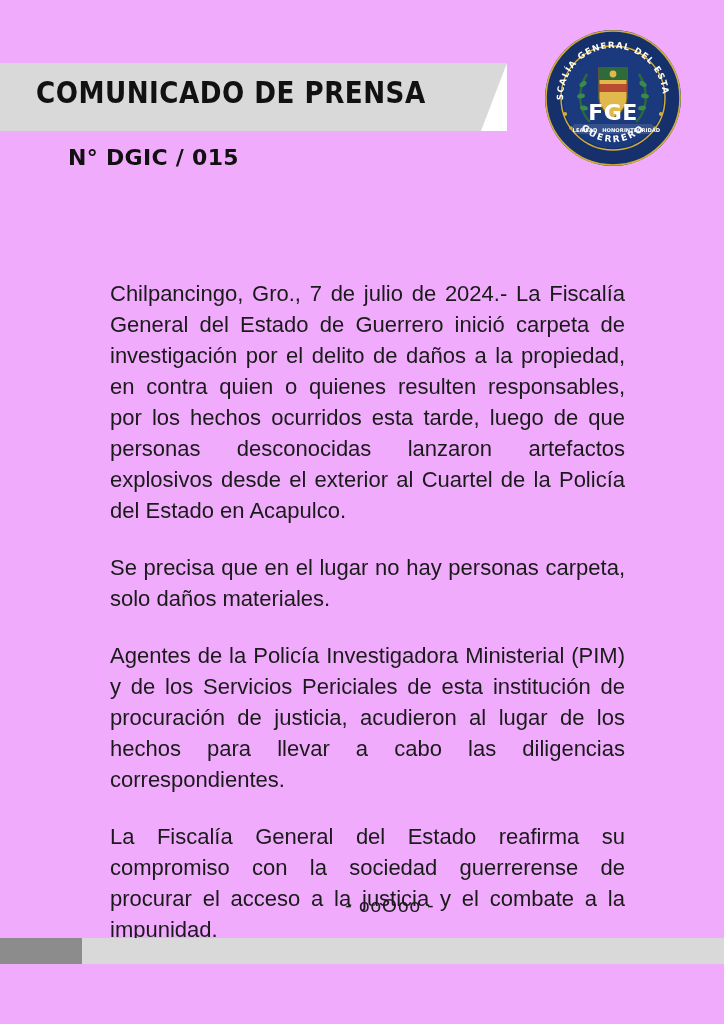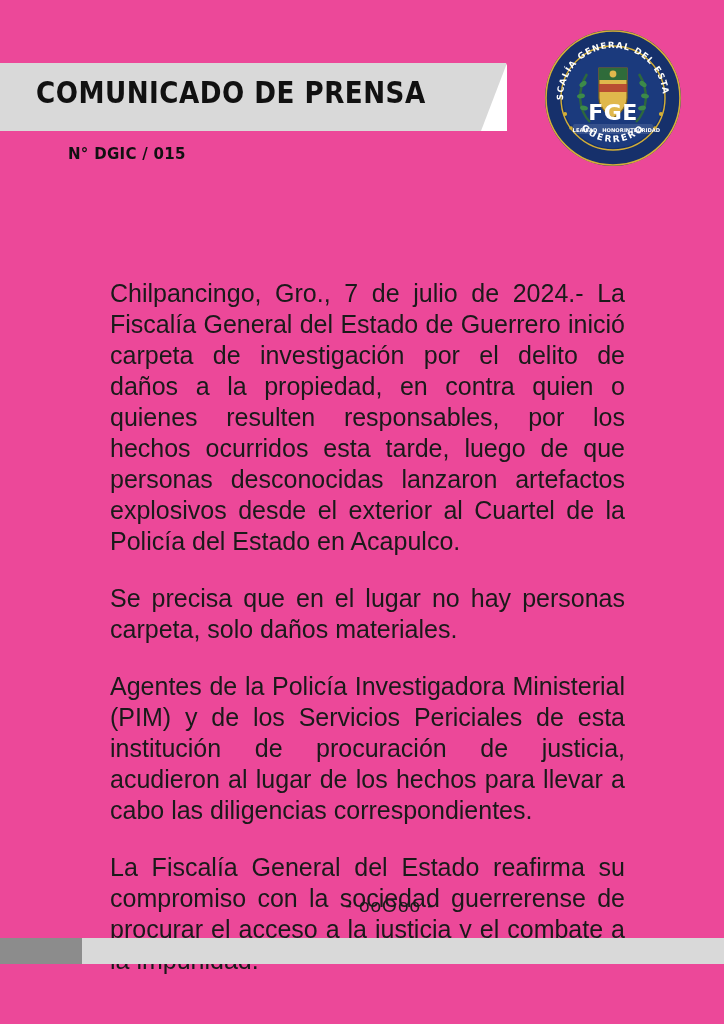--- a/index.html
+++ b/index.html
@@ -13,21 +13,21 @@
     font-family: "Liberation Sans", sans-serif;
     overflow: hidden;
     position: relative;
   }
 
   
   .page {
     position: relative;
     width: 724px;
     height: 1024px;
-    background: #ec4899;
+    background: #f0abfc;
     overflow: hidden;
   }
 
   
   .header-band {
     position: absolute;
     left: 0;
     top: 63px;
     width: 506px;
     height: 68px;
@@ -54,21 +54,21 @@
     font-family: "DejaVu Sans", sans-serif;
     font-stretch: condensed;
     transform: scaleX(0.97);
     transform-origin: left center;
   }
 
   .doc-number {
     position: absolute;
     left: 68px;
     top: 145px;
-    font-size: 15px;
+    font-size: 22px;
     font-weight: bold;
     color: #111111;
     letter-spacing: 0.3px;
     font-family: "DejaVu Sans", sans-serif;
   }
 
   
   .emblem {
     position: absolute;
     left: 543px;
@@ -80,21 +80,21 @@
     display: block;
   }
 
   
   .body-text {
     position: absolute;
     left: 110px;
     top: 278px;
     width: 515px;
     color: #1a1a1a;
-    font-size: 25px;
+    font-size: 22px;
     line-height: 31px;
     text-align: justify;
     font-family: "Liberation Sans", sans-serif;
   }
   .body-text p {
     margin: 0 0 26px 0;
   }
   .body-text p:last-child {
     margin-bottom: 0;
   }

------------------------------------

= Problem description =
All of the material above should be output exactly, with the pictures left behind.

= Answer space =
--- a/index.html
+++ b/index.html
@@ -13,21 +13,21 @@
     font-family: "Liberation Sans", sans-serif;
     overflow: hidden;
     position: relative;
   }
 
   
   .page {
     position: relative;
     width: 724px;
     height: 1024px;
-    background: #ec4899;
+    background: #f0abfc;
     overflow: hidden;
   }
 
   
   .header-band {
     position: absolute;
     left: 0;
     top: 63px;
     width: 506px;
     height: 68px;
@@ -54,21 +54,21 @@
     font-family: "DejaVu Sans", sans-serif;
     font-stretch: condensed;
     transform: scaleX(0.97);
     transform-origin: left center;
   }
 
   .doc-number {
     position: absolute;
     left: 68px;
     top: 145px;
-    font-size: 15px;
+    font-size: 22px;
     font-weight: bold;
     color: #111111;
     letter-spacing: 0.3px;
     font-family: "DejaVu Sans", sans-serif;
   }
 
   
   .emblem {
     position: absolute;
     left: 543px;
@@ -80,21 +80,21 @@
     display: block;
   }
 
   
   .body-text {
     position: absolute;
     left: 110px;
     top: 278px;
     width: 515px;
     color: #1a1a1a;
-    font-size: 25px;
+    font-size: 22px;
     line-height: 31px;
     text-align: justify;
     font-family: "Liberation Sans", sans-serif;
   }
   .body-text p {
     margin: 0 0 26px 0;
   }
   .body-text p:last-child {
     margin-bottom: 0;
   }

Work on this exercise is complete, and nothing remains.